Friday 15 June 2012

Flash Fiction 2012 Longlist, Arka Bhattacharya

Words of Summer

When was it that words of love was were etched in the afternoon breeze, as the local Mosque sung praises to the one above for being there and saving us from disaster and all that disaster can touch?
When we, starry eyed and naive, measured our timid steps towards life itself, the wonders and the horrors, the angels and the demons that lay ahead?
It couldn’t have been very long ago, but my, does time fly!

But, the reprobates that we are, we weren’t destined for such luxuries. The reprobates that we are, we sang when the neighbours were asleep and slept off when the train arrived. Our good has probably been interred with our bones, for we have been long dead. Do you not remember how as foolish adolescents we jumped off the cliff and killed ourselves, saying to each other all the while that it was the journey that shall remain with us, not the destination?
You look at me, and I look at you, and yes, we truly do not understand, but there is consolation in the
big grand hymn of the universe, that chants.

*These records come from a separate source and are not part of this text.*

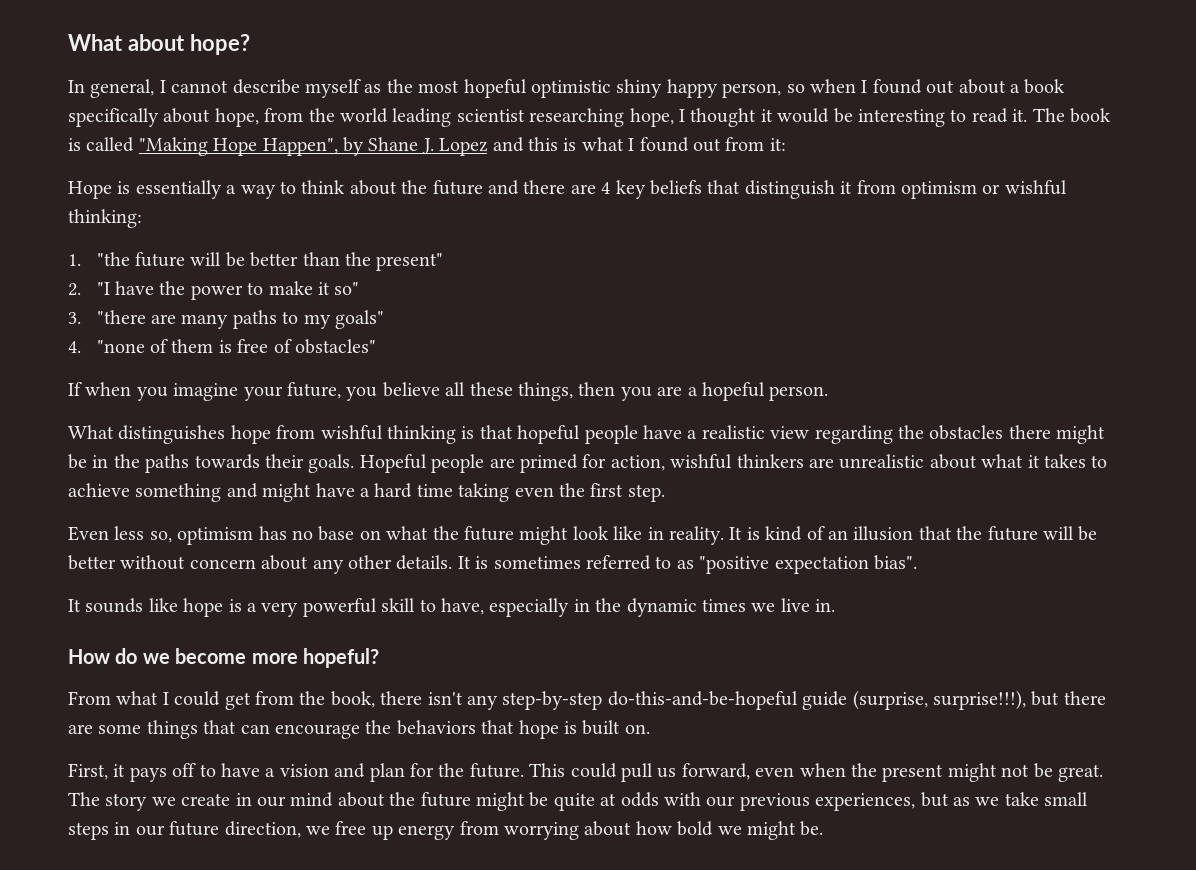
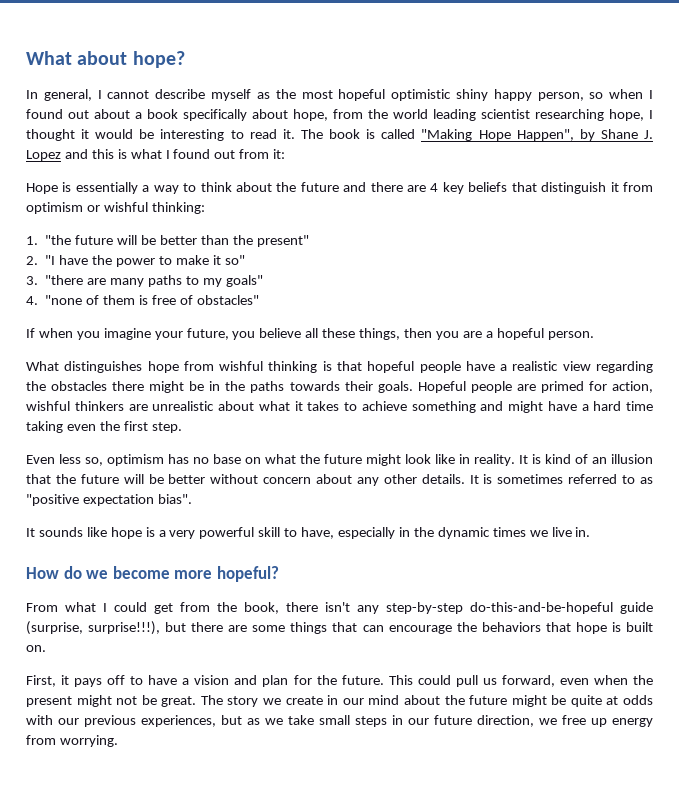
[503,821,824,840] worrying about how bold we might be. -> [59,735,118,747] worrying.

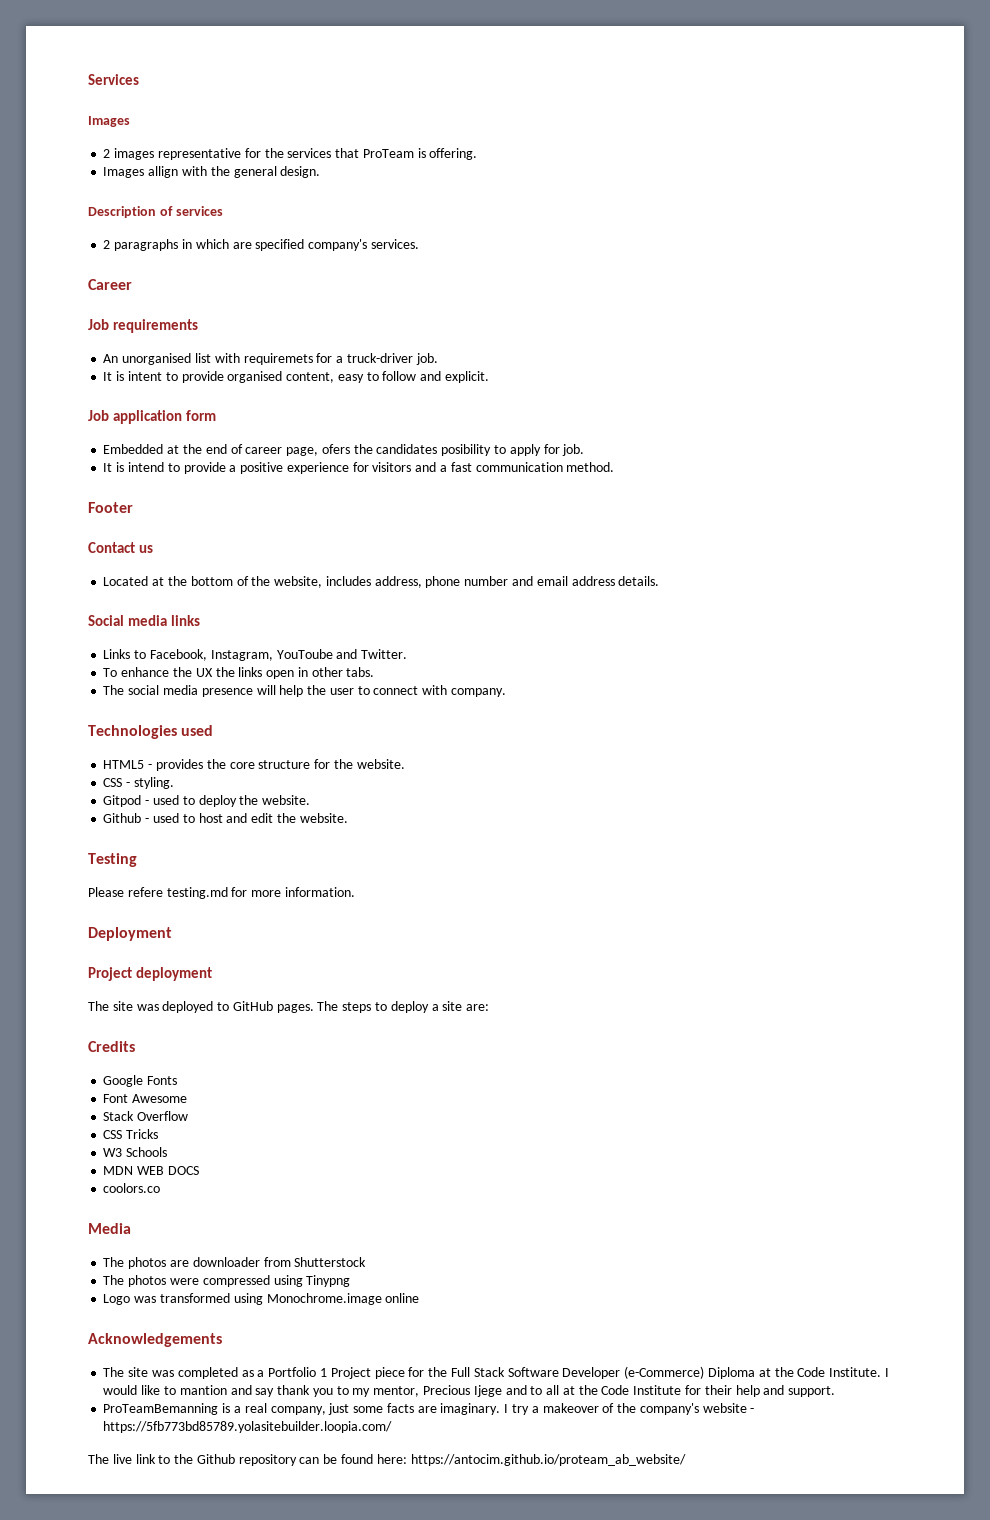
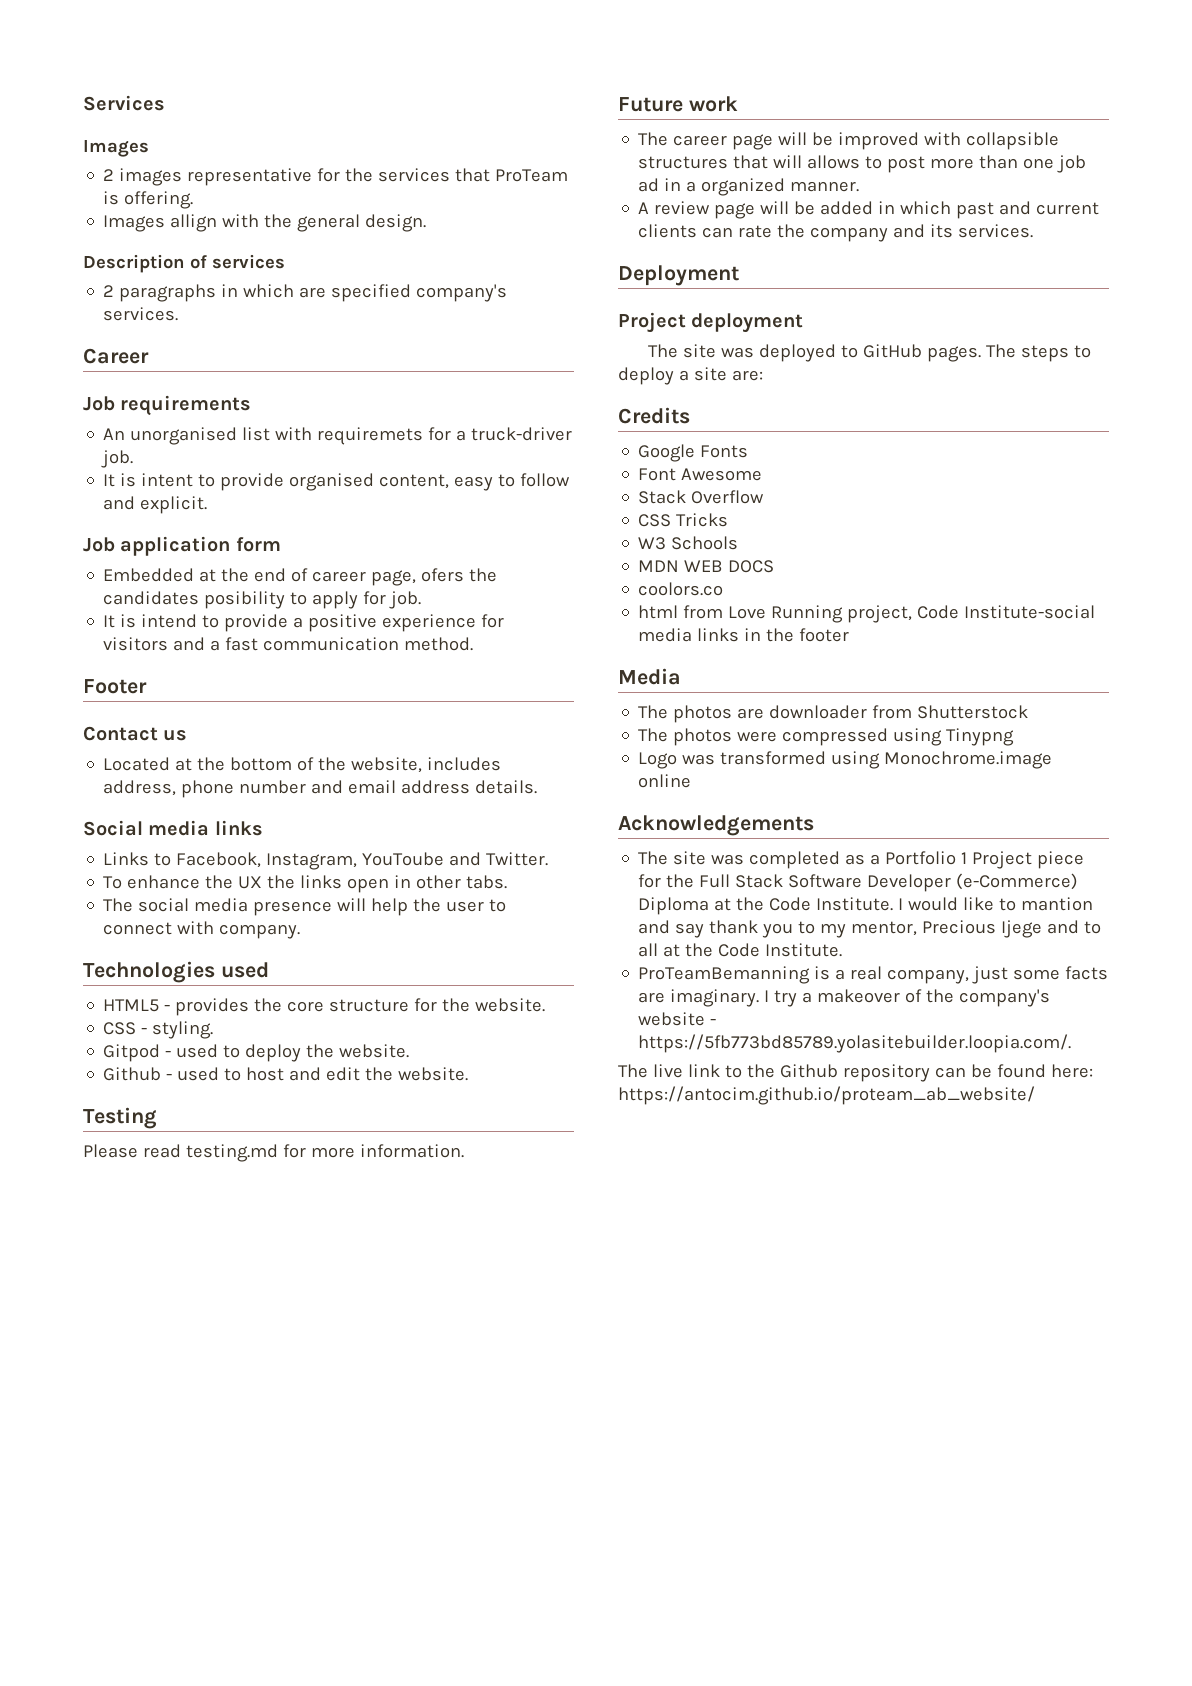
[127,887,163,897] refere -> [142,1144,181,1158] read
(355, 892) none -> [618,96,738,112] [638,132,1060,150] [638,155,1087,173] [638,178,860,196] [638,201,1100,219] [638,224,1034,242] // Future work // The career page will be improved with collapsible structures that will allows to post more than one job ad in a organized manner. // A review page will be added in which past and current clients can rate the company and its services.
(161, 1188) none -> [638,605,1096,623] [638,628,850,642] // html from Love Running project, Code Institute-social media links in the footer
[633,1385,836,1397] Institute for their help and support. -> [765,943,843,957] Institute.
[103,1421,393,1433] https://5fb773bd85789.yolasitebuilder.loopia.com/ -> [638,1034,1072,1053] https://5fb773bd85789.yolasitebuilder.loopia.com/.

 "Fools! Nobody has ever understood, and nobody ever will! Get on with it!"
We were told dragons do not exist, and somehow we wandered off and found ourselves in one's lair.
‘Good to meet you, Mr. Dragon, will you breathe life into this precious thing we share? We’ve been shielding it from the eyes of the world for a while now, and want to bury it somewhere dark and deep, so that no harm may reach it.’
He was a good little dragon, but a dragon after all. So he breathed fire instead, and scorched our bodies and our souls.
I may be even using the royal 'We', which is to say, I may be talking only about myself. But I am not, for I am not this person. I used to know him well, though.
The dragon walks up behind me and peers into my doggerel verse.
"Is this the time or place for such mawkish sentimentality? Don't you have papers to write and people to meet?’

"Yes I do, but it's Valentine's Day! Come on, let me laze in this sunshine for a bit!"
He lowers his glasses and gives me a disapproving glare. He mutters 'Kids these days' and saunters off.
He's right though, I have things to do. But as I sit here I keep looking at the small crack in the wall and the patch of sunshine on the floor. It wasn't there this morning, but sometime in the afternoon, you, my dear old friend, struck the wall with your axe as you were going by. It was a gentle blow, but the aged wood cracked easily.

Now I sit here and warm my cold limbs for a little while, until my dragon, my good old dragon, sees it and repairs it. He means well, the poor old thing. He's just getting old.